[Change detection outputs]
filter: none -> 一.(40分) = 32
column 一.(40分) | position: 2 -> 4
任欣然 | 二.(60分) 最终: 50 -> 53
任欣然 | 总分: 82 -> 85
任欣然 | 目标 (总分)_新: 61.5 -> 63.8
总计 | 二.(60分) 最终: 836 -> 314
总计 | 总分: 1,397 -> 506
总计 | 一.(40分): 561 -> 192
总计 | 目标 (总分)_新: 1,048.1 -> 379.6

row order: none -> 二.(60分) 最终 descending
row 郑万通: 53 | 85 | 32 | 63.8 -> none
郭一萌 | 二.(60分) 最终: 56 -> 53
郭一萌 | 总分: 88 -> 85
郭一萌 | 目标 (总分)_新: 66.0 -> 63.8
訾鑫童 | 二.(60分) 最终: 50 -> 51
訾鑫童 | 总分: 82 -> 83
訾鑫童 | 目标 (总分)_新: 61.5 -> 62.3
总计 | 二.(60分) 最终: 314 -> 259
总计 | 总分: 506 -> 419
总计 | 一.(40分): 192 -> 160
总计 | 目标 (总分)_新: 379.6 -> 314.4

* * *

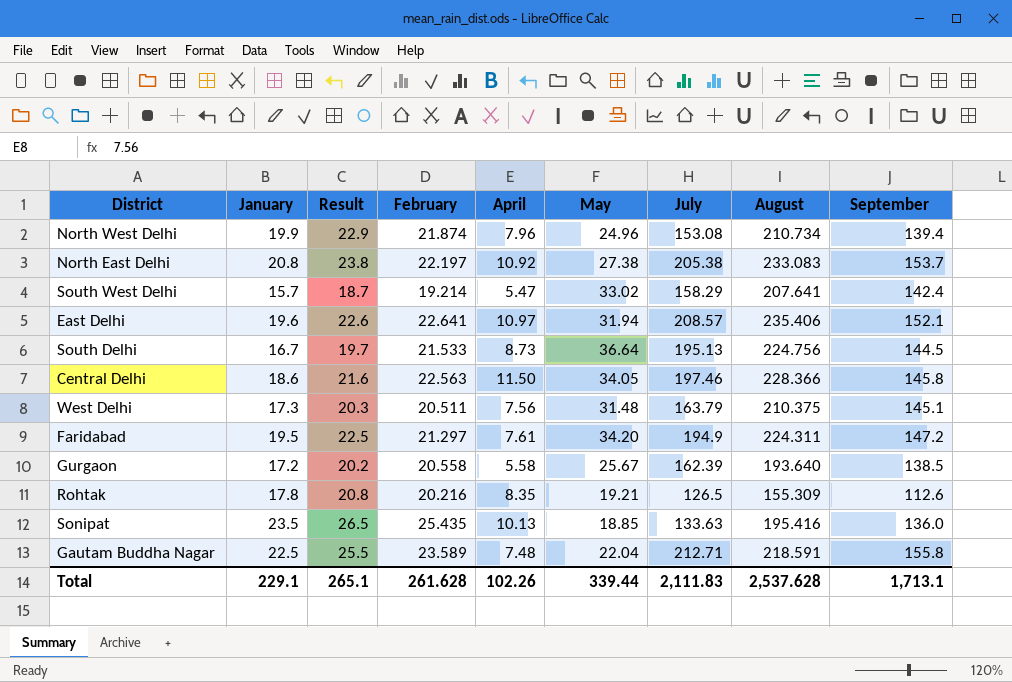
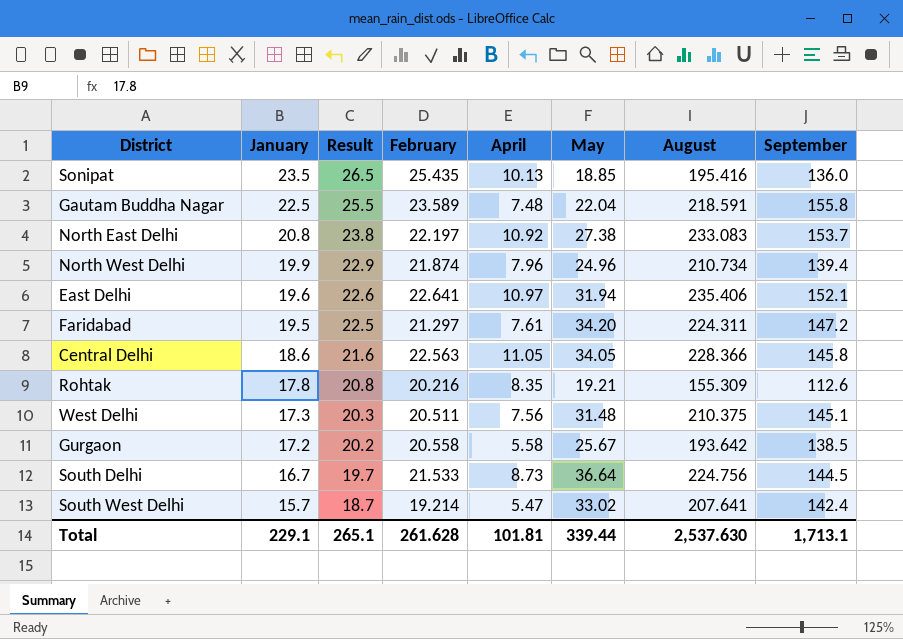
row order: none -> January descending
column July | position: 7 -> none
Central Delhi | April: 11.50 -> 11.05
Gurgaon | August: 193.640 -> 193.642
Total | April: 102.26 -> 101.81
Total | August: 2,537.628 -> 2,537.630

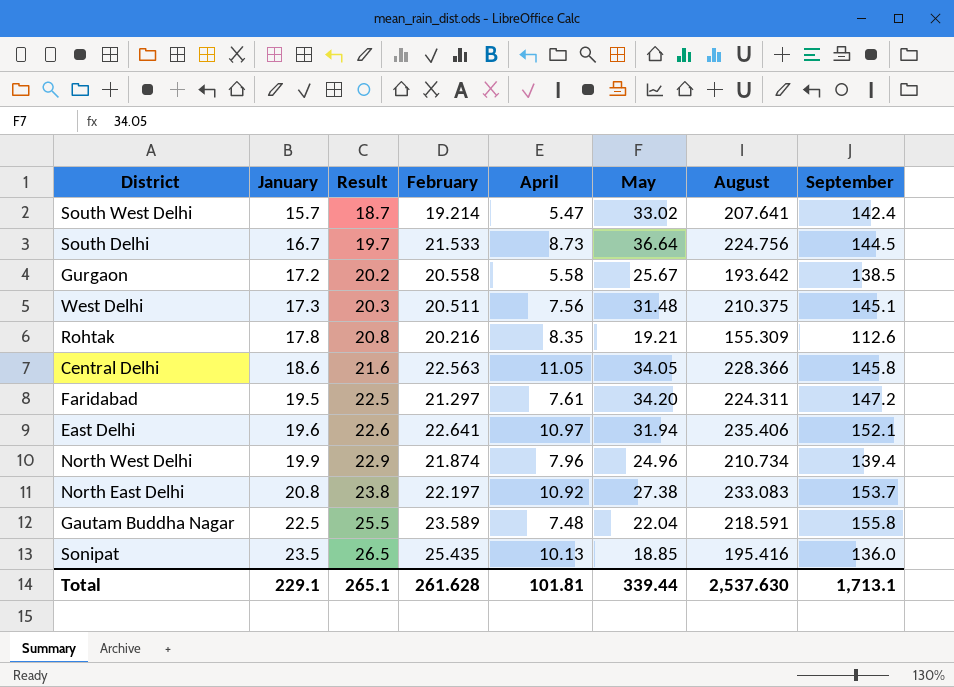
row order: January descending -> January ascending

Exercise requirements ▸
Copy every line where the word "position" is present in the entries above.

Output ▸
column 一.(40分) | position: 2 -> 4
column July | position: 7 -> none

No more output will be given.